Invasive Species Compendium

Detailed coverage of invasive species threatening livelihoods and the environment worldwide

Abstract

Modeling habituation of introduced predators to unrewarding bird odors for conservation of ground-nesting shorebirds.

Abstract

Foraging mammalian predators face a myriad of odors from potential prey. To be efficient, they must focus on rewarding odors while ignoring consistently unrewarding ones. This may be exploited as a nonlethal conservation tool if predators can be deceived into ignoring odors of vulnerable secondary prey. To explore critical design components and assess the potential gains to prey survival of this technique, we created an individual-based model that simulated the hunting behavior of three introduced mammalian predators on one of their secondary prey (a migratory shorebird) in the South Island of New Zealand.

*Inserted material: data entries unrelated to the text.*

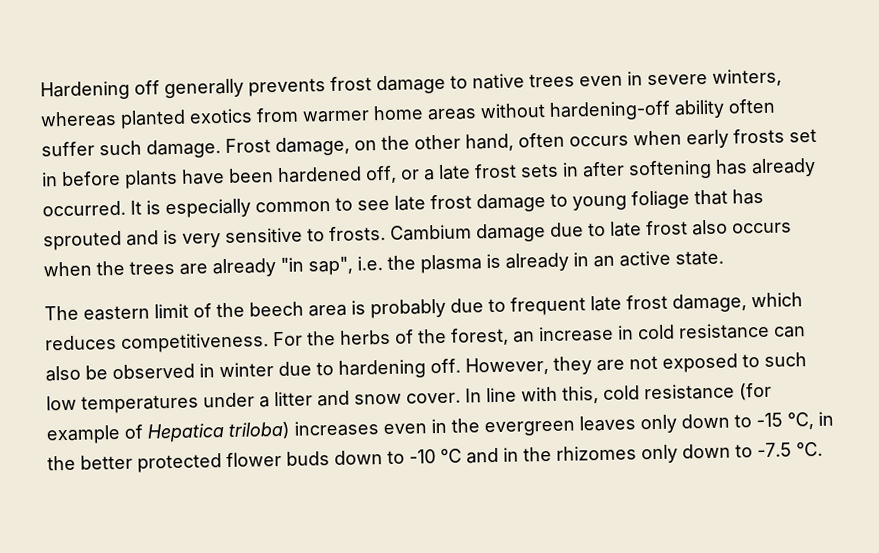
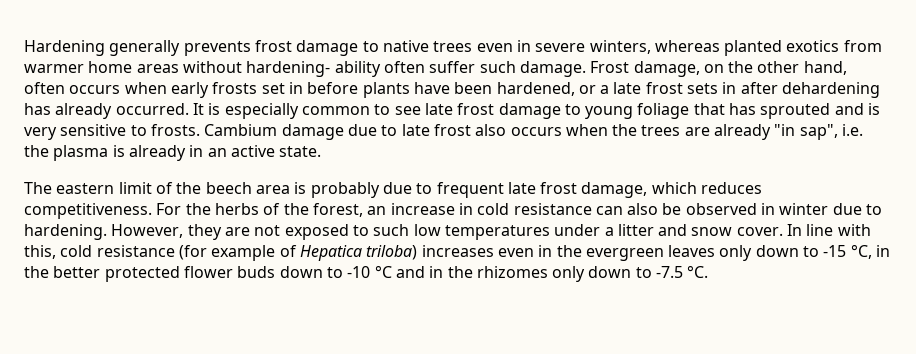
- Hardening off generally prevents frost damage to native trees even in severe winters, whereas planted exotics from warmer home areas without hardening-off ability often suffer such damage.
+ Hardening generally prevents frost damage to native trees even in severe winters, whereas planted exotics from warmer home areas without hardening- ability often suffer such damage.
- Frost damage, on the other hand, often occurs when early frosts set in before plants have been hardened off, or a late frost sets in after softening has already occurred.
+ Frost damage, on the other hand, often occurs when early frosts set in before plants have been hardened, or a late frost sets in after dehardening has already occurred.
- For the herbs of the forest, an increase in cold resistance can also be observed in winter due to hardening off.
+ For the herbs of the forest, an increase in cold resistance can also be observed in winter due to hardening.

Within this model, we heuristically assessed the outcome of habituating the predators to human-deployed unrewarding bird odors before the bird's arrival at their breeding grounds, i.e., the predators were "primed." Using known home range sizes and probabilities of predators interacting with food lures, our model suggests that wide-ranging predators should encounter a relatively large number of odor points (between 10 and 115) during 27 d of priming when odor is deployed within high-resolution grids (100-150 m). Using this information, we then modeled the effect of different habituation curves (exponential and sigmoidal) on the probability of predators depredating shorebird nests. Our results show that important gains in nest survival can be achieved regardless of the shape of the habituation curve, but particularly if predators are fast olfactory learners (exponential curve), and even if some level of dishabituation occurs after prey become available. Predictions from our model can inform the amount and pattern in which olfactory stimuli need to be deployed in the field to optimize encounters by predators, and the relative gains that can be expected from reduced predation pressure on secondary prey under different scenarios of predator learning. Habituating predators to odors of threatened secondary prey may have particular efficacy as a conservation tool in areas where lethal predator control is not possible or ethical, or where even low predator densities can be detrimental to prey survival. Our approach is also relevant for determining interaction probabilities for devices other than odor points, such as bait stations and camera traps.